### WORK TO BE COMPLETED
Search the records for the word "spacing". Copy every line where it appears.

### DATA SHOWN
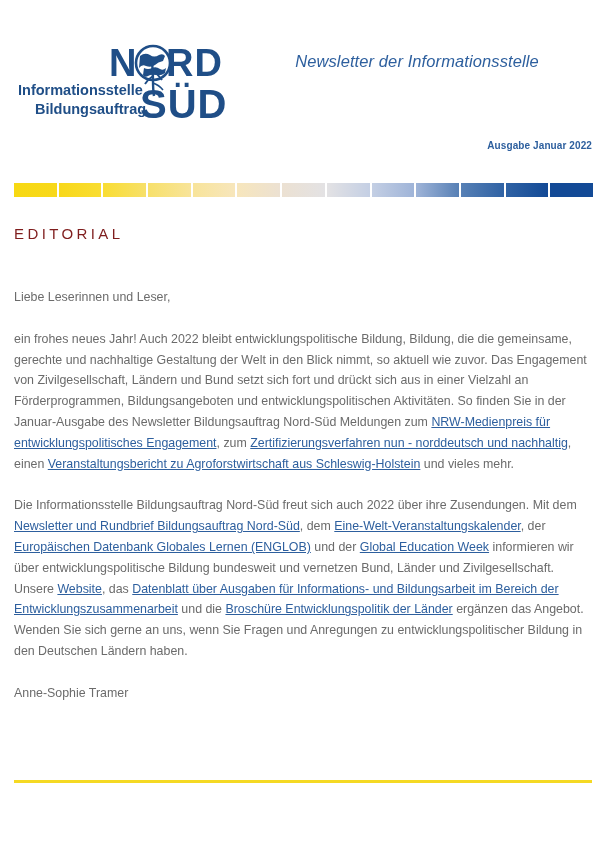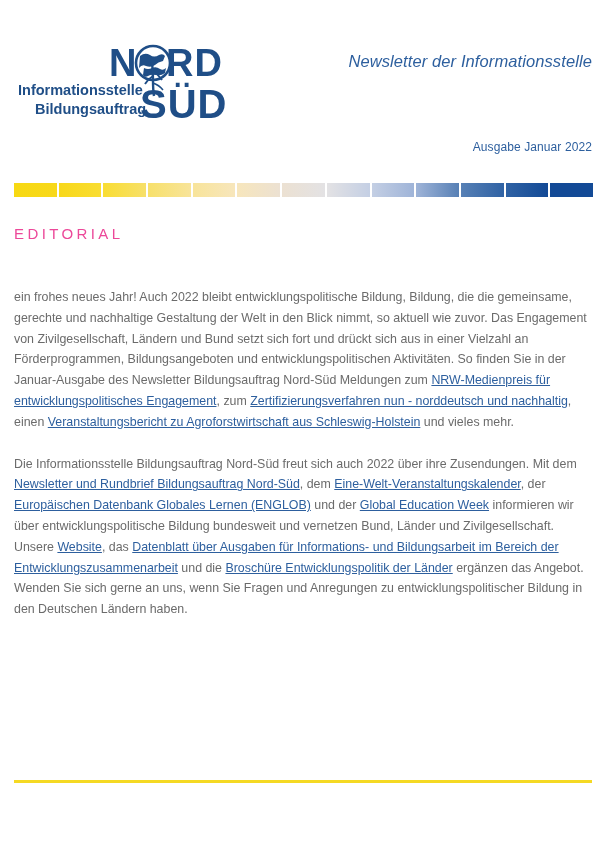--- a/index.html
+++ b/index.html
@@ -45,7 +45,7 @@
     right: 15px;
     top: 48px;
     width: 350px;
-    text-align: right;
+    text-align: center;
   }
 
   .newsletter-title {

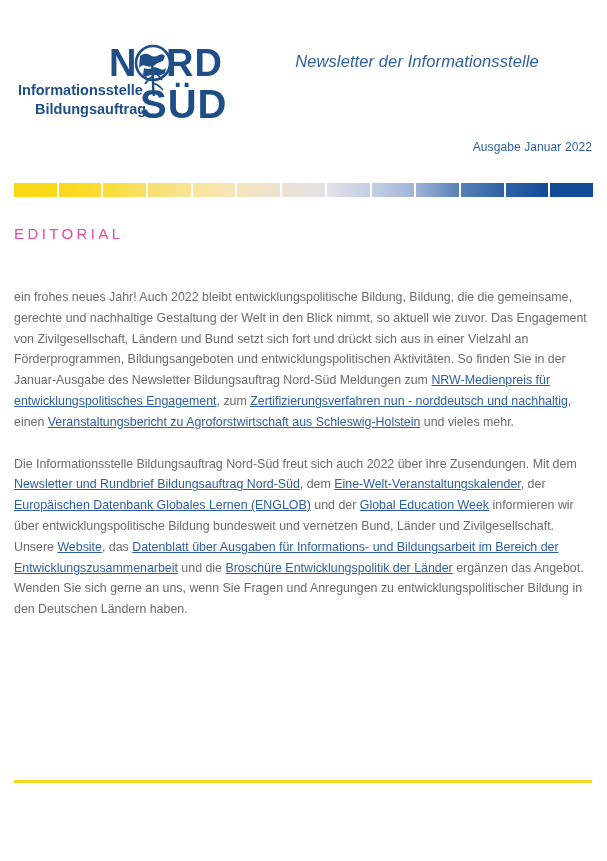--- a/index.html
+++ b/index.html
@@ -63,8 +63,8 @@
     position: absolute;
     right: 15px;
     top: 140px;
-    font-size: 12px;
-    font-weight: normal;
+    font-size: 10px;
+    font-weight: bold;
     color: #2d5f9e;
     text-align: right;
     letter-spacing: 0.1px;

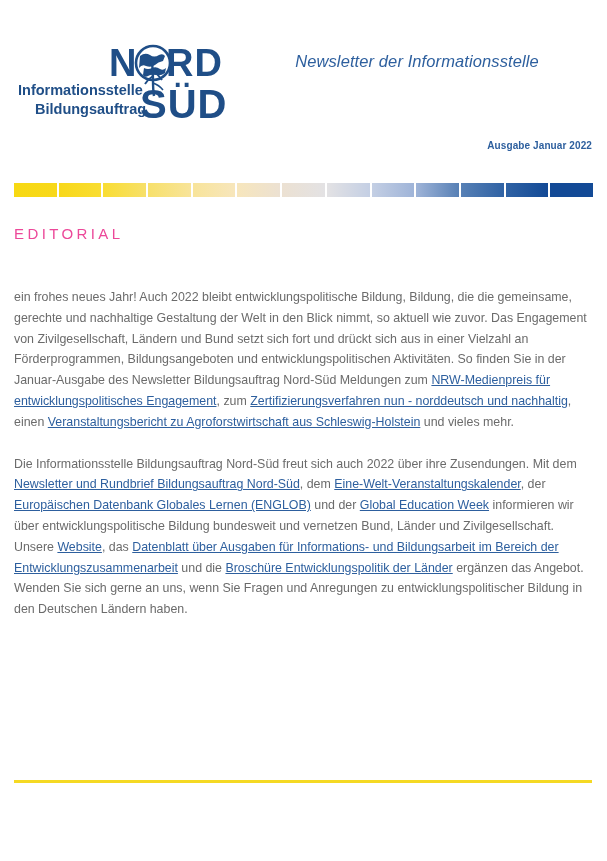--- a/index.html
+++ b/index.html
@@ -92,7 +92,7 @@
     top: 225px;
     font-size: 15px;
     font-weight: normal;
-    color: #ec4899;
+    color: #7f1d1d;
     letter-spacing: 3.4px;
     margin: 0;
   }

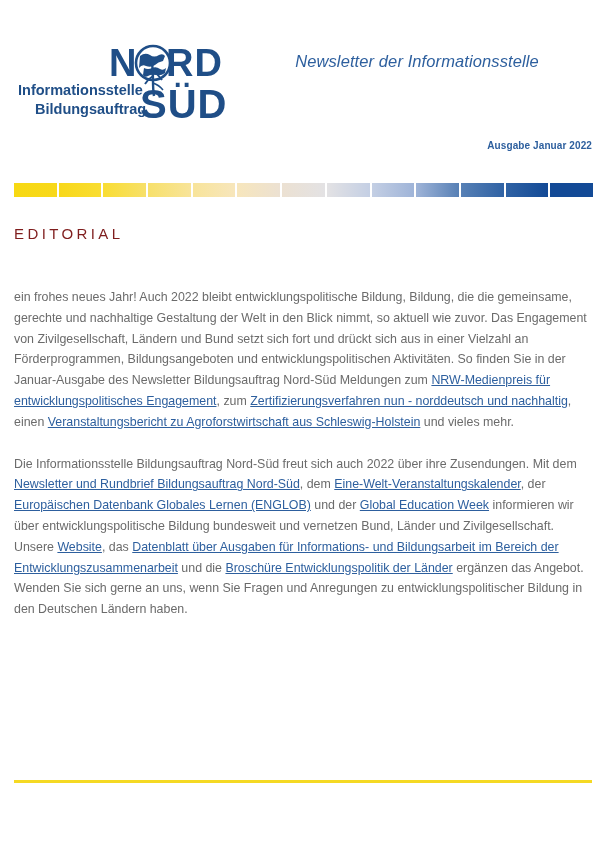--- a/index.html
+++ b/index.html
@@ -186,6 +186,7 @@
 
   <div class="body-copy">
 
+    <p><span>Liebe Leserinnen und Leser,</span></p>
 
     <p><span>ein frohes neues Jahr! Auch 2022 bleibt entwicklungspolitische Bildung, Bildung, die die gemeinsame, gerechte und nachhaltige Gestaltung der Welt in den Blick nimmt, so aktuell wie zuvor. Das Engagement von Zivilgesellschaft, Ländern und Bund setzt sich fort und drückt sich aus in einer Vielzahl an Förderprogrammen, Bildungsangeboten und entwicklungspolitischen Aktivitäten. So finden Sie in der Januar-Ausgabe des Newsletter Bildungsauftrag Nord-Süd Meldungen zum </span><span class="lnk">NRW-Medienpreis für entwicklungspolitisches Engagement</span><span>, zum </span><span class="lnk">Zertifizierungsverfahren nun - norddeutsch und nachhaltig</span><span>, einen </span><span class="lnk">Veranstaltungsbericht zu Agroforstwirtschaft aus Schleswig-Holstein</span><span> und vieles mehr.</span></p>
 

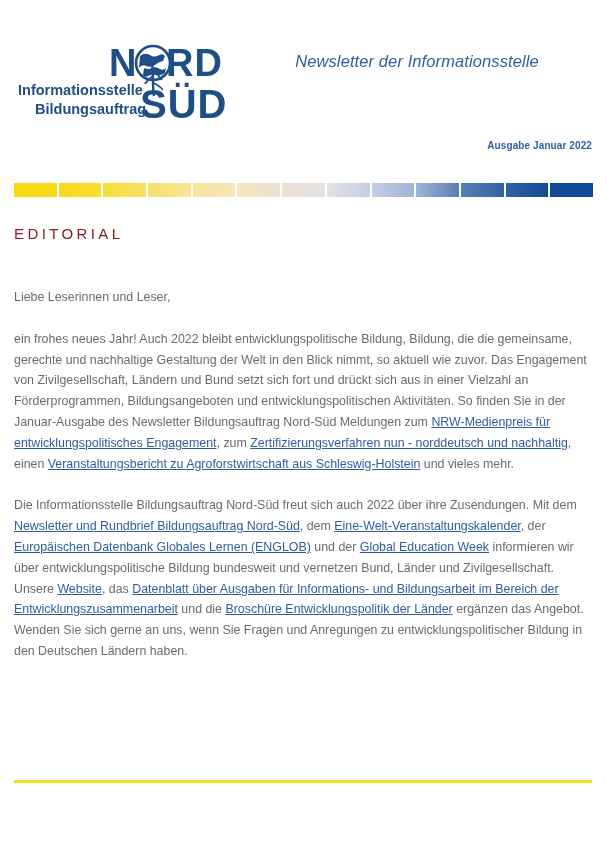--- a/index.html
+++ b/index.html
@@ -193,6 +193,7 @@
     <p><span>Die Informationsstelle Bildungsauftrag Nord-Süd freut sich auch 2022 über ihre Zusendungen. Mit dem </span><span class="lnk">Newsletter und Rundbrief Bildungsauftrag Nord-Süd</span><span>, dem </span><span class="lnk">Eine-Welt-Veranstaltungskalender</span><span>, der </span><span class="lnk">Europäischen Datenbank Globales Lernen (ENGLOB)</span><span> und der </span><span class="lnk">Global Education Week</span><span> informieren wir über entwicklungspolitische Bildung bundesweit und vernetzen Bund, Länder und Zivilgesellschaft. Unsere </span><span class="lnk">Website</span><span>, das </span><span class="lnk">Datenblatt über Ausgaben für Informations- und Bildungsarbeit im Bereich der Entwicklungszusammenarbeit</span><span> und die </span><span class="lnk">Broschüre Entwicklungspolitik der Länder</span><span> ergänzen das Angebot. Wenden Sie sich gerne an uns, wenn Sie Fragen und Anregungen zu entwicklungspolitischer Bildung in den Deutschen Ländern haben.</span></p>
 
 
+    <p><span>Anne-Sophie Tramer</span></p>
   </div>
 
   <div class="footer-rule"></div>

### ANSWER
     letter-spacing: 0.1px;
     letter-spacing: 3.4px;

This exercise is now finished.